DATA SHOWN »
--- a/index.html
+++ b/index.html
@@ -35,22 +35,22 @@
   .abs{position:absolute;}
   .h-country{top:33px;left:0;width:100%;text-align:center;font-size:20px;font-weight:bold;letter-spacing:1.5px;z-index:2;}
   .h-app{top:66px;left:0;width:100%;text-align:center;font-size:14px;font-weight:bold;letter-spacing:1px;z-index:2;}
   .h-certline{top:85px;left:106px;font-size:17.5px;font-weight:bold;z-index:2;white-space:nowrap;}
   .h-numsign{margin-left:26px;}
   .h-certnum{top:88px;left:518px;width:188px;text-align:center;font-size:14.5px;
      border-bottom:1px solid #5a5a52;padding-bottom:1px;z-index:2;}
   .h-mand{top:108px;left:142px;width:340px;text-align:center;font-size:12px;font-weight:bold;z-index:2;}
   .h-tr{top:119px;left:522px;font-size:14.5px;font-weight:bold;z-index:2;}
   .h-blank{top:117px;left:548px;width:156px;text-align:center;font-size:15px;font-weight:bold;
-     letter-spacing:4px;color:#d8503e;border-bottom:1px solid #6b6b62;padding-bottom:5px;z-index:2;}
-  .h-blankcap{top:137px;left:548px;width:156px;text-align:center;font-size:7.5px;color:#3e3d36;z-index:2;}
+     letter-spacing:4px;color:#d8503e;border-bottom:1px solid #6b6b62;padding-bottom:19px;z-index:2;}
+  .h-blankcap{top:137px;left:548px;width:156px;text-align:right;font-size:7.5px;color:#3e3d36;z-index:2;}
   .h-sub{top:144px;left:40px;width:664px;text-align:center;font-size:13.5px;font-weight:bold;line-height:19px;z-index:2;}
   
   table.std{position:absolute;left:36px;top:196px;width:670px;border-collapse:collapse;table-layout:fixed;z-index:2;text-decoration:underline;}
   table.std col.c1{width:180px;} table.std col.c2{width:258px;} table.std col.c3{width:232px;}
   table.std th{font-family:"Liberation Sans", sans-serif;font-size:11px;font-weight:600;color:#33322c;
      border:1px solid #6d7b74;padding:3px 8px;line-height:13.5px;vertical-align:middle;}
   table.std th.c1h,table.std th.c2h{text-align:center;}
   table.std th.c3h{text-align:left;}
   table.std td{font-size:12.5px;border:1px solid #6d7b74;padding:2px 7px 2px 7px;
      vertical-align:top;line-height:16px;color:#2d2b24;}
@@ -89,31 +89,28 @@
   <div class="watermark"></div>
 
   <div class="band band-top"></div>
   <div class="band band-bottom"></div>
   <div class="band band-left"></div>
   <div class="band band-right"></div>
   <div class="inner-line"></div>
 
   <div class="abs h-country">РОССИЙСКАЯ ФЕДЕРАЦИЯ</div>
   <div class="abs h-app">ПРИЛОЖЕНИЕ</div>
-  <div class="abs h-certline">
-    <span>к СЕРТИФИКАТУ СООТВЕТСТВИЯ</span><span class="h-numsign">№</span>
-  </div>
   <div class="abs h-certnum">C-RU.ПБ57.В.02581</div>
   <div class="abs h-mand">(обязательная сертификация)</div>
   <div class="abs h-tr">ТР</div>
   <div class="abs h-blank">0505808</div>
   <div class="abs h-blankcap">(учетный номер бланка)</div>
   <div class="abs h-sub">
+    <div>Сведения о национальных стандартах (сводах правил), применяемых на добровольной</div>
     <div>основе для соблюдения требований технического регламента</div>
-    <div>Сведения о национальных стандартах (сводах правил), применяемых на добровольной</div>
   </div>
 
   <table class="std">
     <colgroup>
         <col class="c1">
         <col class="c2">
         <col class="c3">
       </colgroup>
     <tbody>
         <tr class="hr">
* * *
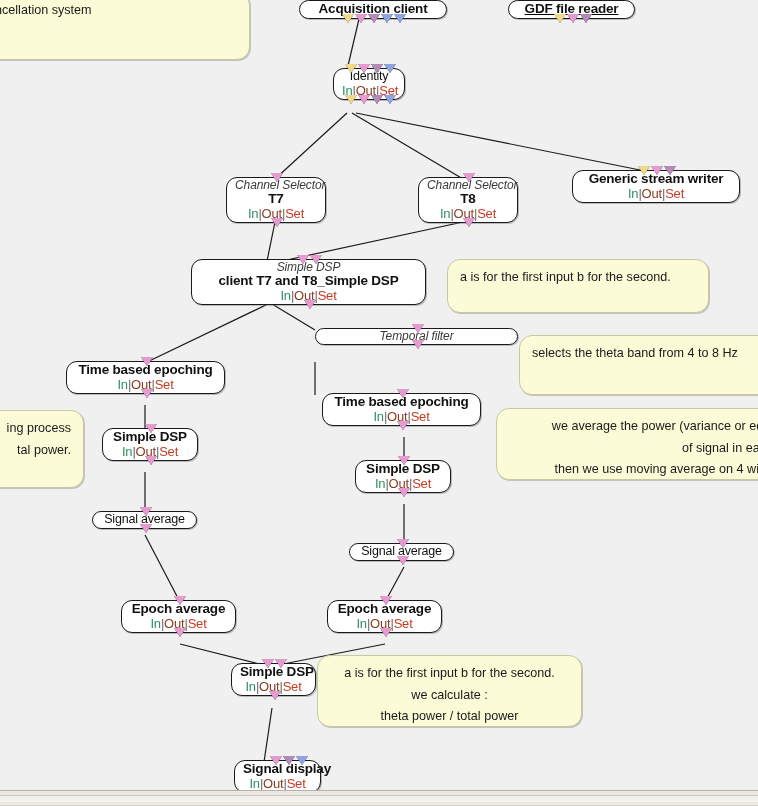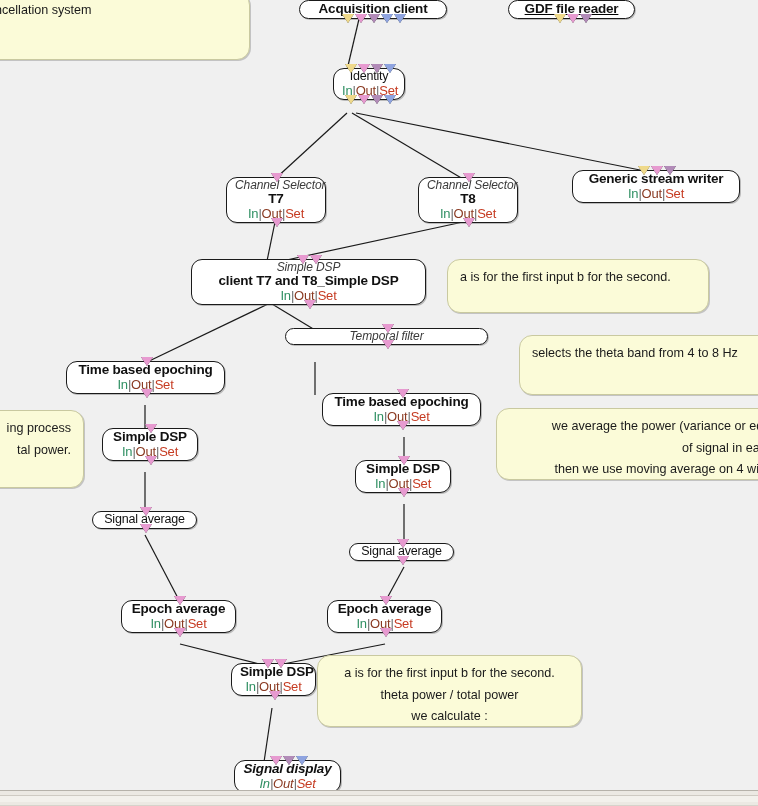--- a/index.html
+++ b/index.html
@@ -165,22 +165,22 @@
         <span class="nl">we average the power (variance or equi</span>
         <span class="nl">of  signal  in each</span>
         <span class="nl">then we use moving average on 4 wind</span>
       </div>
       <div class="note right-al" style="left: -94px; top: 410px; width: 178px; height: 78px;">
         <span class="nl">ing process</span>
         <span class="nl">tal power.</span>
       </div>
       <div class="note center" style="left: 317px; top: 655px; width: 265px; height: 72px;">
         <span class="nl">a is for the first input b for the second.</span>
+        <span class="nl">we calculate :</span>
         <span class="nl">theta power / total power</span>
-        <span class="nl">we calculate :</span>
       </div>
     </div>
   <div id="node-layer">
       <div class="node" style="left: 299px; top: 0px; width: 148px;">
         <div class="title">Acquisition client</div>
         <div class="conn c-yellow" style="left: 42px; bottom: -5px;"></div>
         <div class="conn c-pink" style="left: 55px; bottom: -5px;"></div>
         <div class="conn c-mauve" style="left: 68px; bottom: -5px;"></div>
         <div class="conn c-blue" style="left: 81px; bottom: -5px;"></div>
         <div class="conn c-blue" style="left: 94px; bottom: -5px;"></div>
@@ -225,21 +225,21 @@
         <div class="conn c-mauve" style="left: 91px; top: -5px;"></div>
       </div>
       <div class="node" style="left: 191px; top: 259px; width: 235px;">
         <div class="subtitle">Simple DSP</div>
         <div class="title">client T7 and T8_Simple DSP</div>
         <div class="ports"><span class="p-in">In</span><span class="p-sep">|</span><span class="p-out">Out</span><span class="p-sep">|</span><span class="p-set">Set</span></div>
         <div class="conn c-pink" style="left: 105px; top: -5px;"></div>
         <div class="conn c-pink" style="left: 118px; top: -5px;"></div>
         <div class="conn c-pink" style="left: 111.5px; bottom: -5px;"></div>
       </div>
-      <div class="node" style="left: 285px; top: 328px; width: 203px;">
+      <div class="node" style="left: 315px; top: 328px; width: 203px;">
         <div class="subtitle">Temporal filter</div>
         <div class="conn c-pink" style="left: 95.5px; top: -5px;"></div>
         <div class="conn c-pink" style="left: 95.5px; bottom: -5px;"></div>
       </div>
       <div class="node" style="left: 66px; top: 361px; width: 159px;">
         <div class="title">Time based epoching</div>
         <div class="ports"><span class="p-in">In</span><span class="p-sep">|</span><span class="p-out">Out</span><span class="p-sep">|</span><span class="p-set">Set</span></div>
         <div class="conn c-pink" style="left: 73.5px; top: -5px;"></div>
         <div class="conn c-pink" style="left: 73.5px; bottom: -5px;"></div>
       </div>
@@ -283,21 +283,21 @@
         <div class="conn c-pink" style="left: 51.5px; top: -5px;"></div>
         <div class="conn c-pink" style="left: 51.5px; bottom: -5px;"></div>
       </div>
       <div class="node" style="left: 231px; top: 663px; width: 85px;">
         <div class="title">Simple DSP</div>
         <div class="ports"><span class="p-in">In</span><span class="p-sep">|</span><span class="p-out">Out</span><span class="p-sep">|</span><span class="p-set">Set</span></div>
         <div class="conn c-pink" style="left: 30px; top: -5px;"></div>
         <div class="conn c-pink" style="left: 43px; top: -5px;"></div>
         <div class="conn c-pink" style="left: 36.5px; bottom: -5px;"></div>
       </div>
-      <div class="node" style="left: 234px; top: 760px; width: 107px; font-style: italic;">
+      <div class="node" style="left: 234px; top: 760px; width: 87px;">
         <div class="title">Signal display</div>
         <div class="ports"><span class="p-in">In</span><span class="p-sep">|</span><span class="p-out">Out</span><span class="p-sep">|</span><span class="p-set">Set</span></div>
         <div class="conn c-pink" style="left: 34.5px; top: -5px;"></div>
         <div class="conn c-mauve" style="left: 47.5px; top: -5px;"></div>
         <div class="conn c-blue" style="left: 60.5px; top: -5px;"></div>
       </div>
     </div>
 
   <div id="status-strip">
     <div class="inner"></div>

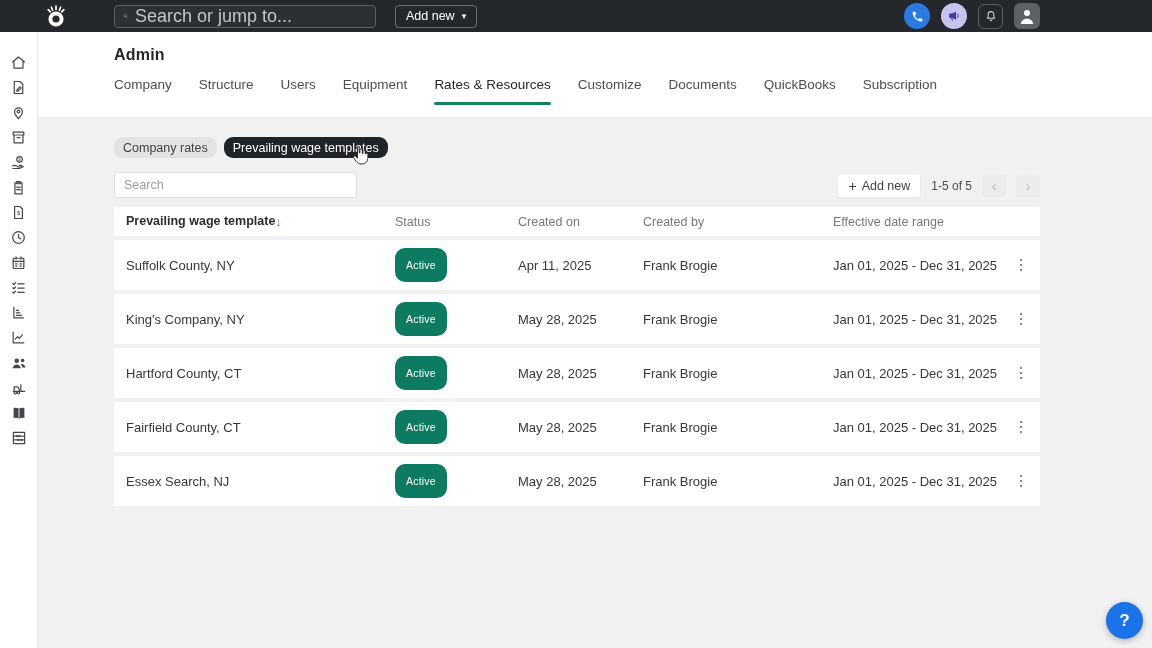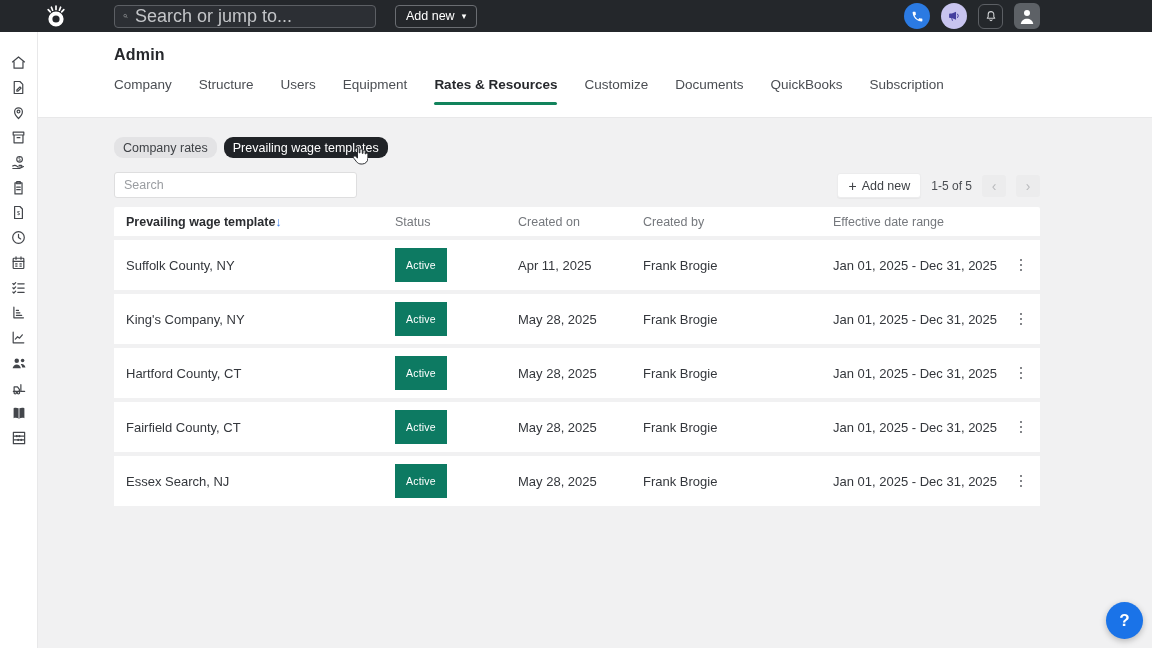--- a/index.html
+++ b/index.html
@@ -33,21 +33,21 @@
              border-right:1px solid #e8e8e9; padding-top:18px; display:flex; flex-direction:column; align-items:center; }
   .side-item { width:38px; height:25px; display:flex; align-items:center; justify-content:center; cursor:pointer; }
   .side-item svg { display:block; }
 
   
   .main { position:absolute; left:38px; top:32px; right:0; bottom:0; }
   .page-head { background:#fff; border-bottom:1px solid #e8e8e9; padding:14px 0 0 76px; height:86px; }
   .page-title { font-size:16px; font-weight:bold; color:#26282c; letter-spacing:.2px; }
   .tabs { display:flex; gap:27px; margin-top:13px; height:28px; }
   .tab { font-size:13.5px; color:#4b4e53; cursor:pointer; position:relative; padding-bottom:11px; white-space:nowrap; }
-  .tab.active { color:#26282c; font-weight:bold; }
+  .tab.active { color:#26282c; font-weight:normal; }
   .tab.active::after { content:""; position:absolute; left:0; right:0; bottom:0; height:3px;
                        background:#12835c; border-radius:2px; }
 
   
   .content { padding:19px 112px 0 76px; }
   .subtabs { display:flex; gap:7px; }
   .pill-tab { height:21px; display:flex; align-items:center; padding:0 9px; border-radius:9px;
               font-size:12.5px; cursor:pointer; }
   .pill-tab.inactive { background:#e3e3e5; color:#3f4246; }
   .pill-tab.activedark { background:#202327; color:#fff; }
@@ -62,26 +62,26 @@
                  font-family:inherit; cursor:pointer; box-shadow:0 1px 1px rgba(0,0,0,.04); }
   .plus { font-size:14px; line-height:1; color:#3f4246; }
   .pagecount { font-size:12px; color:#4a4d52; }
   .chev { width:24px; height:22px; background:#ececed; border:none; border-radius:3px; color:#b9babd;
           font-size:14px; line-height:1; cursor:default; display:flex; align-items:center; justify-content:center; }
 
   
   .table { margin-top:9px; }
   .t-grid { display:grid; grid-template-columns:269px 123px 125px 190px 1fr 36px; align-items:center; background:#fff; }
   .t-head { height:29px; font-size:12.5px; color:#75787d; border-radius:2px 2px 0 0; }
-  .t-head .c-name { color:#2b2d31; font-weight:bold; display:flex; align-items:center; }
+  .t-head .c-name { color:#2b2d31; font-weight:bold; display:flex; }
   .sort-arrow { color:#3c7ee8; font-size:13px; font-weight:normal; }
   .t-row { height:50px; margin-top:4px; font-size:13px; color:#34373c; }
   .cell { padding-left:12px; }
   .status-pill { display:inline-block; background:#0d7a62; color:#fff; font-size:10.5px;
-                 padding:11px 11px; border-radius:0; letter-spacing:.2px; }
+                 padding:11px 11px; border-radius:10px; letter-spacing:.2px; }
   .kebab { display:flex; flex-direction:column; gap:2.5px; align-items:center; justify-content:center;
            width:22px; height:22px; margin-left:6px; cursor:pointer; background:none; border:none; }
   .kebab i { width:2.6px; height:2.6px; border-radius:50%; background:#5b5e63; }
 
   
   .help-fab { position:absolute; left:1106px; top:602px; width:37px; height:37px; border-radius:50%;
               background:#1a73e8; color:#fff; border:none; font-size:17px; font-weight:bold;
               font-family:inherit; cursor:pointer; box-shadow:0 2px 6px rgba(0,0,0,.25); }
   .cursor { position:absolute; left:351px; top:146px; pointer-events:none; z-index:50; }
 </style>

YOUR TASK » In your answer, include only the lines above starting at the line that holds "padding:11px 11px; border-radius:0;" and ending at the line that holds "width:22px; height:22px; margin-left:6px;", copied exactly.

WRITTEN SOLUTION »
-                 padding:11px 11px; border-radius:0; letter-spacing:.2px; }
+                 padding:11px 11px; border-radius:10px; letter-spacing:.2px; }
   .kebab { display:flex; flex-direction:column; gap:2.5px; align-items:center; justify-content:center;
            width:22px; height:22px; margin-left:6px; cursor:pointer; background:none; border:none; }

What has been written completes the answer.